Oh, hello. It’s paused due to poor connection. Okay, so we’re going to do a quick meditation and then Rowy Joey, no. Okay, Rowy Joey says, ignore the post she just sent me. So what we’re going to do is… I’m going to calm myself down a little. I do tend to get a little manic. It’s just how I roll.

But I want you to, as we think about your deepest desires and the infinite power of your creativity, we’re going to give this next minute or so just to imagining the part of us that is eternal. And that is a way of giving time for our desires and our creativity to do their work. All we have to do is find the stillness, find the silence, find the calm that we really are, and the magic starts happening. It happens much faster than if we focus on it intensely. So let’s do our meditation and let all of it go, because ecosystems run by themselves.

So first, get comfortable and ask yourself the key question, can I imagine the distance between my eyes? If you’re looking at a screen or listening on audio, see if you can watch the space between the screen and your eyes. Can you imagine the empty space between your eyes and the screen you’re watching? Can you imagine the silence underneath all the sounds you can hear? Can you imagine the distance between the top of your head and the soles of your feet? Can you imagine the vast emptiness that is most of what you are physically? And can you imagine that most of you is not that? Most of you is the space, the silence, and the stillness that is holding us all right now, as you’re hearing these words?

As we do this, as we become who we are, the incredible intelligence of nature, of the universe, begins to work on our desires and give us creative ideas. So by giving this time to come to the Gathering Room to do this meditation, you’ve already begun to constellate ecosystems. Economically, in terms of relationships and physical health, everything. So breathe that in and know you’ve done the work for the day, you can let go. Go have some fun, watch a story that isn’t yours.
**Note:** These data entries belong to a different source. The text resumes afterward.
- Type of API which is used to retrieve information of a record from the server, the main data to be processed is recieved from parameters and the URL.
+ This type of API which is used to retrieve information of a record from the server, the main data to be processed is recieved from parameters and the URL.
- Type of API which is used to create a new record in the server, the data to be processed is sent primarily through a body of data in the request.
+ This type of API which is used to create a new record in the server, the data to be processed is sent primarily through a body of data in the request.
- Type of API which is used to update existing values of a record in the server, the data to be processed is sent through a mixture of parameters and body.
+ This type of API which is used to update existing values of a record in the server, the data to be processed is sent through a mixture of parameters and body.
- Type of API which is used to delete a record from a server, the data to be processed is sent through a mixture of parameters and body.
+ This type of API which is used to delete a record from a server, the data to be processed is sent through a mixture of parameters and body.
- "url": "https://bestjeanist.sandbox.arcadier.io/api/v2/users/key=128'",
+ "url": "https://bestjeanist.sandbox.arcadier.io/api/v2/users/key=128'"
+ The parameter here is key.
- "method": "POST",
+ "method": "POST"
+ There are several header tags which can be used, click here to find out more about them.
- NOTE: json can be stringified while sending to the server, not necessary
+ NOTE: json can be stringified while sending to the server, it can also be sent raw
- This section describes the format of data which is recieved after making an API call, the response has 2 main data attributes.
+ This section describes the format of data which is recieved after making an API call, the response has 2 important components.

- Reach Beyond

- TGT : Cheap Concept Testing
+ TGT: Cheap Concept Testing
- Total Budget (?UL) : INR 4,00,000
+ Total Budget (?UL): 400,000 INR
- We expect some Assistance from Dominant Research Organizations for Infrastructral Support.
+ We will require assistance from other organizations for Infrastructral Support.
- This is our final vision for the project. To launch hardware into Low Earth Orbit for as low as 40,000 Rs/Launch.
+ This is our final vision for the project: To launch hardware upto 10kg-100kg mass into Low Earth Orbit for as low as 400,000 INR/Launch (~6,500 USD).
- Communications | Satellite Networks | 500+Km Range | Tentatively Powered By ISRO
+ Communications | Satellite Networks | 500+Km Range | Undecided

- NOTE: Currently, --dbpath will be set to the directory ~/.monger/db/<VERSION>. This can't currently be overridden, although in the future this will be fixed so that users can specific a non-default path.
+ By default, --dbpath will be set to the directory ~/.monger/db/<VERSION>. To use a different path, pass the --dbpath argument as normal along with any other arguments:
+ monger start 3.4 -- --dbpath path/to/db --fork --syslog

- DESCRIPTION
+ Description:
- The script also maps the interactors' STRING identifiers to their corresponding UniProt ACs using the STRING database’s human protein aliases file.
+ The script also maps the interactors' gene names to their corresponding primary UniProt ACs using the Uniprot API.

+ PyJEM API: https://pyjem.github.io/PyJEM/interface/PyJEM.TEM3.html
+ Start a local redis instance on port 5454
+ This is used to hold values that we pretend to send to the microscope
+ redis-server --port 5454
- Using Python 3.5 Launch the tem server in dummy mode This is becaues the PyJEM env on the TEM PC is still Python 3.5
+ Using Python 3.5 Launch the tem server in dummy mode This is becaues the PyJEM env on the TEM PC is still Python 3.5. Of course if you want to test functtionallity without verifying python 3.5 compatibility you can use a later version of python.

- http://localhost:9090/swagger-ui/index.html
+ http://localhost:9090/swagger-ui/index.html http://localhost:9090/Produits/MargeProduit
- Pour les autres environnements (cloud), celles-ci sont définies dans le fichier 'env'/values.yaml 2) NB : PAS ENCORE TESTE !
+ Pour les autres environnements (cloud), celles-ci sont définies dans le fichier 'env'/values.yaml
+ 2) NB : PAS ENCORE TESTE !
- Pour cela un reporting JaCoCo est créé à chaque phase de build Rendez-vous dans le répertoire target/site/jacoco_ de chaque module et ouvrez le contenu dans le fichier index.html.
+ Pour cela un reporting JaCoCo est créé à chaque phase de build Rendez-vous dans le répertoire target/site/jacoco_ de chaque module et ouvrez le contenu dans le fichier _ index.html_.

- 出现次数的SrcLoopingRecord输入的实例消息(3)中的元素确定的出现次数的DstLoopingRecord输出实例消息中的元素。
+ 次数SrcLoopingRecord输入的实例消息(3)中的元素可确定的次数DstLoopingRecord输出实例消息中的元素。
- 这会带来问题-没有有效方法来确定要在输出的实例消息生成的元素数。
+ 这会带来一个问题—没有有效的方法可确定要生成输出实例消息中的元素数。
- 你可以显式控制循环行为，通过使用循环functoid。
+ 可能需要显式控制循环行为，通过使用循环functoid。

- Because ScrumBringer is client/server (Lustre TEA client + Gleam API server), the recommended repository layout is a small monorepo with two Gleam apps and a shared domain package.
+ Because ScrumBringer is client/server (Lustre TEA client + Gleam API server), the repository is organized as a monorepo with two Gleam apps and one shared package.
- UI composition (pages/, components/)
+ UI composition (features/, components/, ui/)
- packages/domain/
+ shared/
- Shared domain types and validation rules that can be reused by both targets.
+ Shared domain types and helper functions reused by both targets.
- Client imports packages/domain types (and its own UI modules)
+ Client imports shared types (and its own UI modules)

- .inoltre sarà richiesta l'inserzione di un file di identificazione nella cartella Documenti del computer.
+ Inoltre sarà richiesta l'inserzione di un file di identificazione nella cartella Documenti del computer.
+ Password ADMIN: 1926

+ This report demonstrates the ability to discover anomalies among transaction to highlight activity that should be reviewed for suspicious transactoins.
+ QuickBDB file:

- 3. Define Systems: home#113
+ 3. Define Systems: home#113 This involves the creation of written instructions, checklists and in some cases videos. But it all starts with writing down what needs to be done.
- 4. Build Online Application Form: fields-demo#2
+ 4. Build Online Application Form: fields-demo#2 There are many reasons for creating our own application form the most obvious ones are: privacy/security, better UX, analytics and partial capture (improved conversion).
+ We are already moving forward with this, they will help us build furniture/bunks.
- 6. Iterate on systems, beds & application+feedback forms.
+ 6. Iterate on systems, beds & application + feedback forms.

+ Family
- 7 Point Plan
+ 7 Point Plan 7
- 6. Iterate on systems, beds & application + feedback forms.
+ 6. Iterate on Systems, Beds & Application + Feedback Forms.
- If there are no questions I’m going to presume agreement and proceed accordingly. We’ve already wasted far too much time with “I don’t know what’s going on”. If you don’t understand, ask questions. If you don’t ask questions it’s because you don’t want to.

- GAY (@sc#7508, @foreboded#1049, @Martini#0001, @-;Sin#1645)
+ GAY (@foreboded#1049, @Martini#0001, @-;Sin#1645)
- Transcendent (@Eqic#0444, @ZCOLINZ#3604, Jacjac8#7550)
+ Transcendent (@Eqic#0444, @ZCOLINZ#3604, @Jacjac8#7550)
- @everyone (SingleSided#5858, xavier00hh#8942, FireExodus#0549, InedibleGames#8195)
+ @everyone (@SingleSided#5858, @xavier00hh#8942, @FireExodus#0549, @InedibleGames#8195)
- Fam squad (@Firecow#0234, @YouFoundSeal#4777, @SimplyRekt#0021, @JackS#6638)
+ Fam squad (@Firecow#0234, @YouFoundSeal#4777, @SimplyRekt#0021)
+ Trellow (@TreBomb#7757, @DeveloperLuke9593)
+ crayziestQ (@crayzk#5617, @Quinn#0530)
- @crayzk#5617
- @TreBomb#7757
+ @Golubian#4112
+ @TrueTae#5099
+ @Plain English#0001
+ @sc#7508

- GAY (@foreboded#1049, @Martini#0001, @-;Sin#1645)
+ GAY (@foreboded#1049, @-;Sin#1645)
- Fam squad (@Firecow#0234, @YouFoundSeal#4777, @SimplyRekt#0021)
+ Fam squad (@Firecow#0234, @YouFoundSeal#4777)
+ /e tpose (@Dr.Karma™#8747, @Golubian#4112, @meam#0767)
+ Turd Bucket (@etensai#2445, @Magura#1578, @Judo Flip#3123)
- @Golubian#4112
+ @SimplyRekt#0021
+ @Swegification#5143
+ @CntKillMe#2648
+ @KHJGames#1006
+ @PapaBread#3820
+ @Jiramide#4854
And just notice how everything in the world loves a beautiful story, and that’s what’s really coming out of your desire and your creativity and your time.

Thank you, thank you, thank you so much. Love you. Thank you. And to all you coach trainees out there, feel free to teach the economic ecosystem lesson. It’s a whole new tool for Wayfinder coaches. And all the rest of you, let’s see what happens if we put the bird seed of love out into the world, and the birds of happiness will come and eat it. I love you and I’ll see you later on the Gathering Room.